The cloud is a curse because it makes a potential compromise of other passwords possible if a user has duplicate passwords or simple passwords for one account. If that particular account has been breached, the other accounts that share that password are vulnerable.

But all is not gloom and doom. Besides the cloud, there are other new developments that could help the puny password. First, the technology for OTP has evolved over the years and the newer OTP hardware tokens are “smarter.” These tokens are now made with some form of the encryption keys or encryption engines embedded, rather than just displaying a changing series of numbers for users to type in the authentication dialog. Using this built-in encryption means that man-in-the-middle attacks are much harder to pull off. Another way is to use what is called “push OTP” methods. Instead of asking a user to key in the OTP displayed in a token, the notification is sent via SMS and all a user has to do is acknowledge its receipt with a text message.

A second approach is getting rid of passwords altogether. Vendors are doing this through a variety of clever methods: the most common is to make use of fingerprint readers that are now common on the latest Android and iOS phones. The open-source PasswordlessApps.com’ Tidas project uses the private encryption keys inside the more recent iPhones to sign and encrypt your data, in common with the fingerprint reader.
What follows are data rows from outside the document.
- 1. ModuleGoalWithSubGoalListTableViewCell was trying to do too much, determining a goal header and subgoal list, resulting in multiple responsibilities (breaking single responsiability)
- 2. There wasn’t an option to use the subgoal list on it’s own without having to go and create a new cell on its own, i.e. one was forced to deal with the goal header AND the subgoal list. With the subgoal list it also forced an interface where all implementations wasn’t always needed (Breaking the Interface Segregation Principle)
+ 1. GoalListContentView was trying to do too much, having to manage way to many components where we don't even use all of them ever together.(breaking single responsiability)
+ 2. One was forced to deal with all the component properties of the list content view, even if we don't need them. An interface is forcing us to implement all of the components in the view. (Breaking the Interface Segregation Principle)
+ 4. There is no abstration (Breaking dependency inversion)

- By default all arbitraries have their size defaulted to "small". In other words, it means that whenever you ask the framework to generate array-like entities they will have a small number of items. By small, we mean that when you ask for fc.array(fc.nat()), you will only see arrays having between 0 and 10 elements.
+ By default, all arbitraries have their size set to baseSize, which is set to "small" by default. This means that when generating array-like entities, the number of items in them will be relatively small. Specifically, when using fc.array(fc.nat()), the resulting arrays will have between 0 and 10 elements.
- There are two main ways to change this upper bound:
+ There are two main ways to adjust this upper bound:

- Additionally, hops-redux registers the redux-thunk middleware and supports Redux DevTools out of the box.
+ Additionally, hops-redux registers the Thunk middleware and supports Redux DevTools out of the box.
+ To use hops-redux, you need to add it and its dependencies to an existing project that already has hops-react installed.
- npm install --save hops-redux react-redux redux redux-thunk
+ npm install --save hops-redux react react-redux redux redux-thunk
All private information is stored inside the iPhone and nothing is transmitted anywhere else.

Another passwordless solution is from Trusona, which was announced earlier this year. When you sign up for their service, they send you via a courier a device that fits on the end of your smartphone and looks like a payment-based credit card reader like Square or Amazon payments. Instead, they are using this device (and the chain of custody from their plant to your hands) to associate your credit card with your identity.

In addition, more apps are incorporating security and authentication methods directly into their code. This is the outcome of efforts by vendors such as Vasco, Gemalto and others that have very sophisticated APIs to construct the MFA routines as part of the app itself, whether it be a SaaS-based Web app or something for mobile phones.

So don’t give up on the lowly password quite just yet, there is hope on the way. Enterprise security managers need to think beyond passwords and evaluate some of these new options, and find the right match for their particular circumstances.